A related approach to the slowness principle is the maximization of mutual information between the output of a function on neighboring image patches, e.g. (Becker and Hinton, 1992). This approach works on the spatial rather than the temporal domain but has been extended to time as well. With certain approximations this approach leads to a similar optimization problem as above (1-4). Relations between information theoretic measures and the optimization problem of slow feature analysis have later been shown more explicitly by Shaw (2003), Turner and Sahani (2007), and Creutzig and Sprekeler (2008). These results are instructive in that they provide a more fundamental derivation of the optimization problem.

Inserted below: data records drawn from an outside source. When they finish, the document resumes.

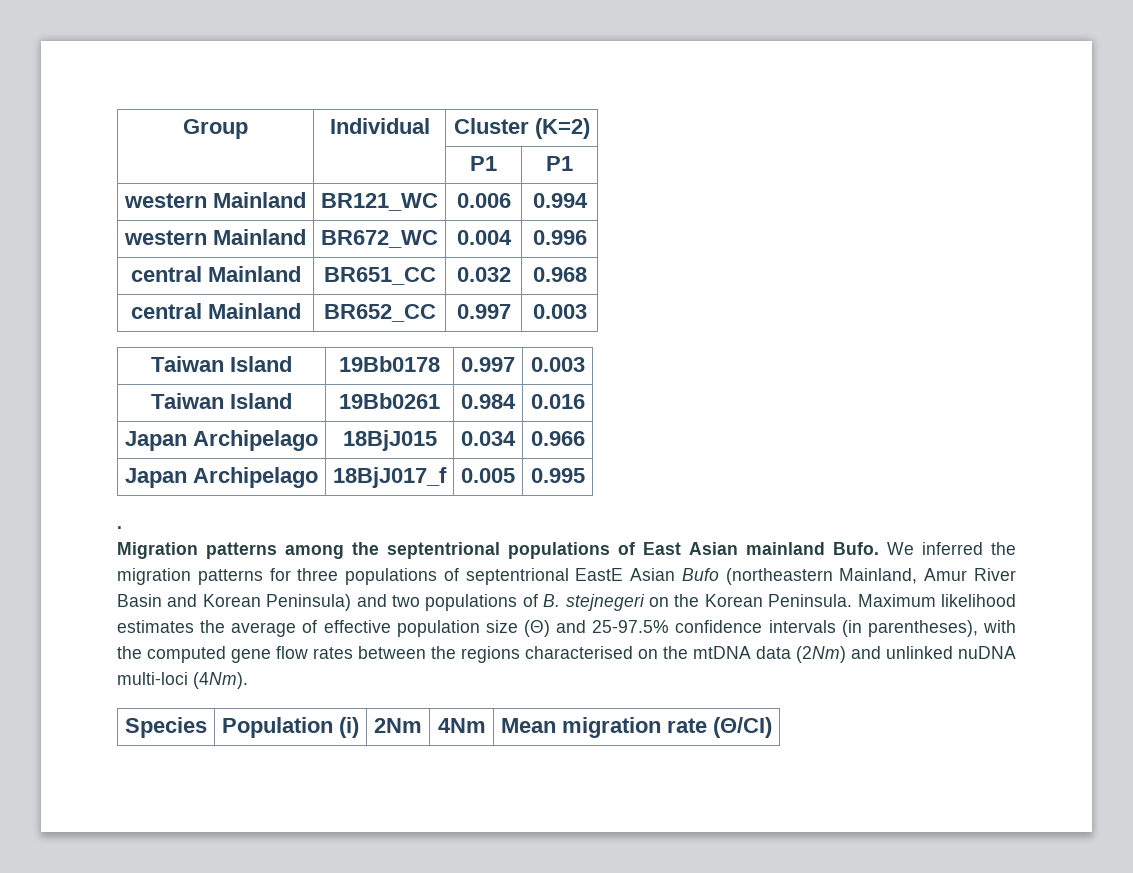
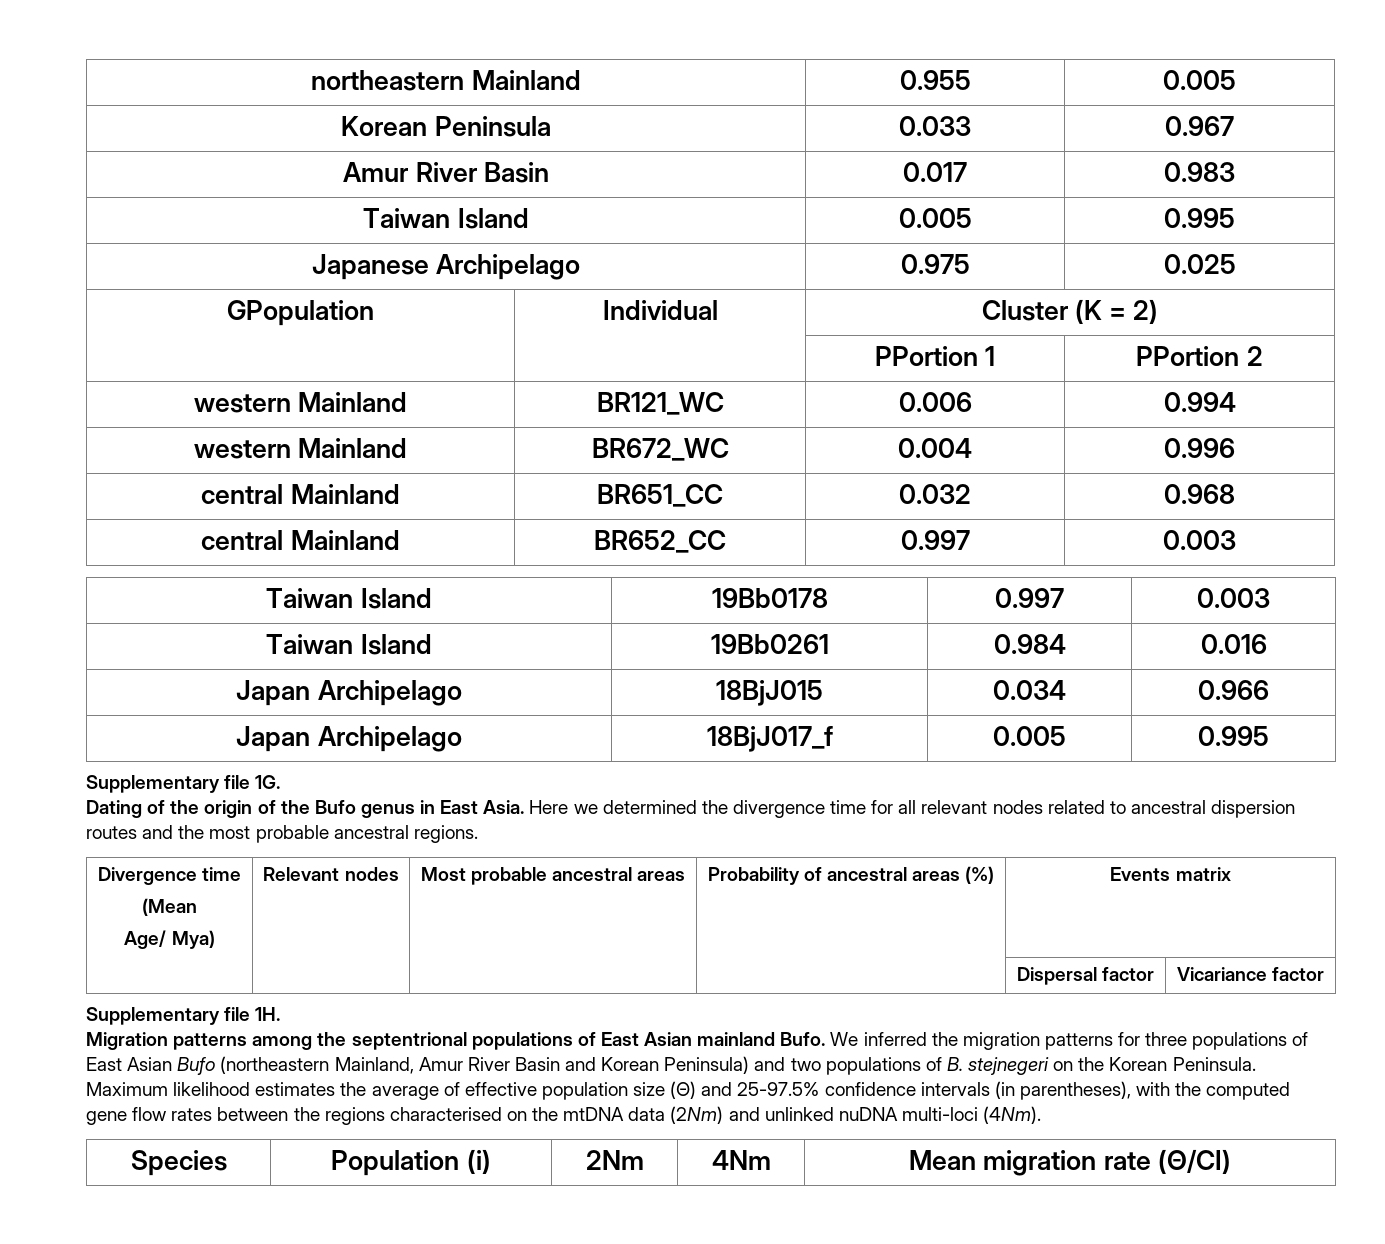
- Group | Individual | Cluster (K=2)
- | | P1 | P1
+ northeastern Mainland | 0.955 | 0.005
+ Korean Peninsula | 0.033 | 0.967
+ Amur River Basin | 0.017 | 0.983
+ Taiwan Island | 0.005 | 0.995
+ Japanese Archipelago | 0.975 | 0.025
+ GPopulation | Individual | Cluster (K = 2)
+ | | PPortion 1 | PPortion 2
- .
+ Supplementary file 1G.
+ Dating of the origin of the Bufo genus in East Asia. Here we determined the divergence time for all relevant nodes related to ancestral dispersion routes and the most probable ancestral regions.
+ Divergence time
+ (Mean
+ Age/ Mya) | Relevant nodes | Most probable ancestral areas | Probability of ancestral areas (%) | Events matrix
+ | | | | Dispersal factor | Vicariance factor
+ Supplementary file 1H.
- We inferred the migration patterns for three populations of septentrional EastE Asian Bufo (northeastern Mainland, Amur River Basin and Korean Peninsula) and two populations of B. stejnegeri on the Korean Peninsula.
+ We inferred the migration patterns for three populations of East Asian Bufo (northeastern Mainland, Amur River Basin and Korean Peninsula) and two populations of B. stejnegeri on the Korean Peninsula.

Slow feature analysis has been developed independently of earlier publications on the slowness principle and has first been published in (Wiskott, 1998). The principal publication introducing slow feature analysis is (Wiskott and Sejnowski, 2002). The main difference between slow feature analysis and all other algorithms is that it finds a closed form solution while the latter are all incremental or online learning rules, often in the form of a gradient ascent/descent method. This has several consequences:

  • Slow feature analysis is guaranteed to find the optimal solution within the given (finite-dimensional) function space. It does therefore not suffer from local optima as the other algorithms do.
  • Slow feature analysis yields a set of many uncorrelated output signals that are ordered by slowness. In online learning rules the output signals are either not ordered, i.e. it is not guaranteed that any of the output signal components is the slowest possible one, or it takes a long time to find the faster signal components, because the slower ones have to converge before the faster ones can.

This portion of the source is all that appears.